**Problem statement**. Repeat the records below exactly. Omit the pictures.
(Data to use)
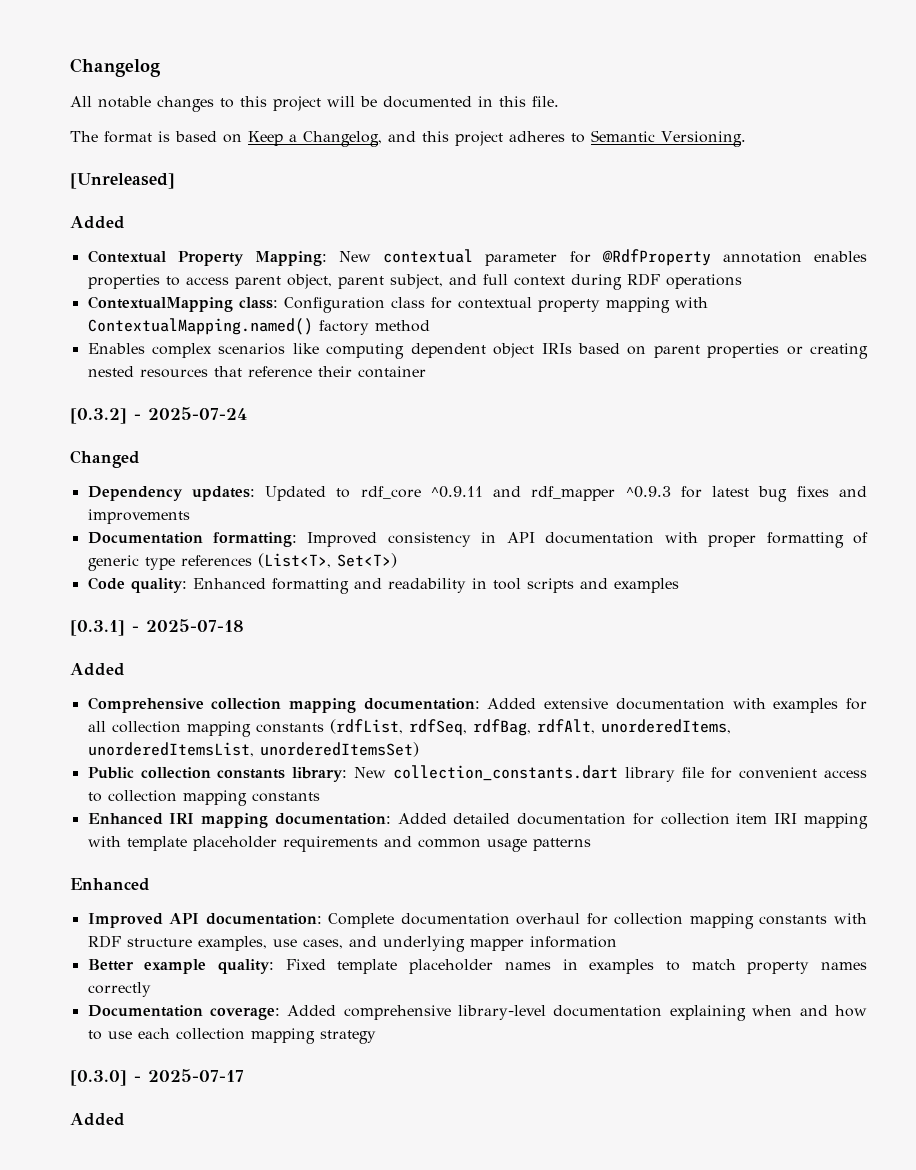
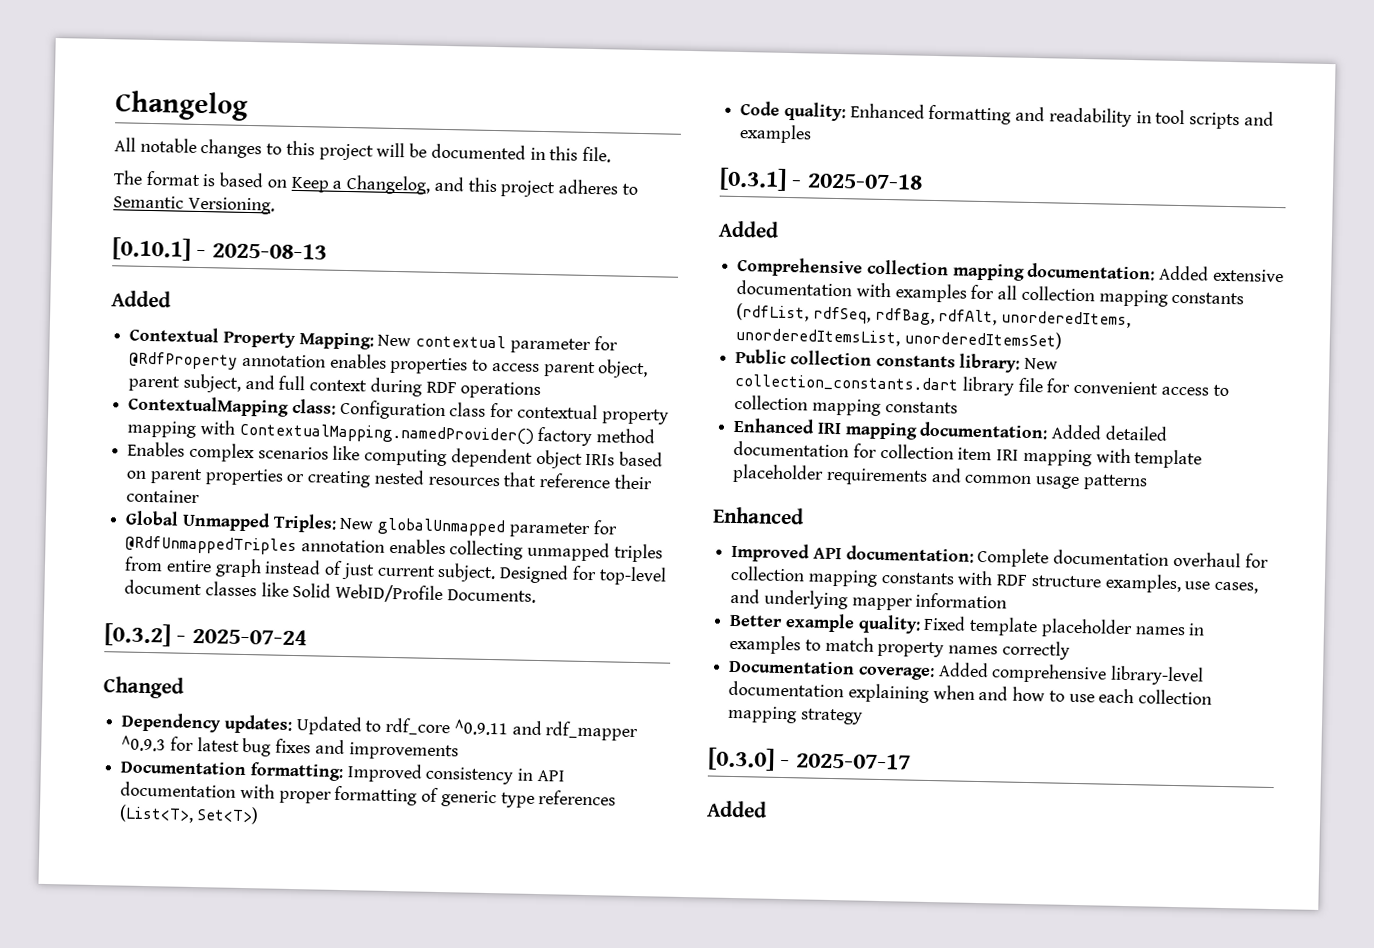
- [Unreleased]
+ [0.10.1] - 2025-08-13
- ContextualMapping class: Configuration class for contextual property mapping with ContextualMapping.named() factory method
+ ContextualMapping class: Configuration class for contextual property mapping with ContextualMapping.namedProvider() factory method
+ Global Unmapped Triples: New globalUnmapped parameter for @RdfUnmappedTriples annotation enables collecting unmapped triples from entire graph instead of just current subject. Designed for top-level document classes like Solid WebID/Profile Documents.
(End Data to use)
**Answer for the task**.
- [Unreleased]
+ [0.10.1] - 2025-08-13
- ContextualMapping class: Configuration class for contextual property mapping with ContextualMapping.named() factory method
+ ContextualMapping class: Configuration class for contextual property mapping with ContextualMapping.namedProvider() factory method
+ Global Unmapped Triples: New globalUnmapped parameter for @RdfUnmappedTriples annotation enables collecting unmapped triples from entire graph instead of just current subject. Designed for top-level document classes like Solid WebID/Profile Documents.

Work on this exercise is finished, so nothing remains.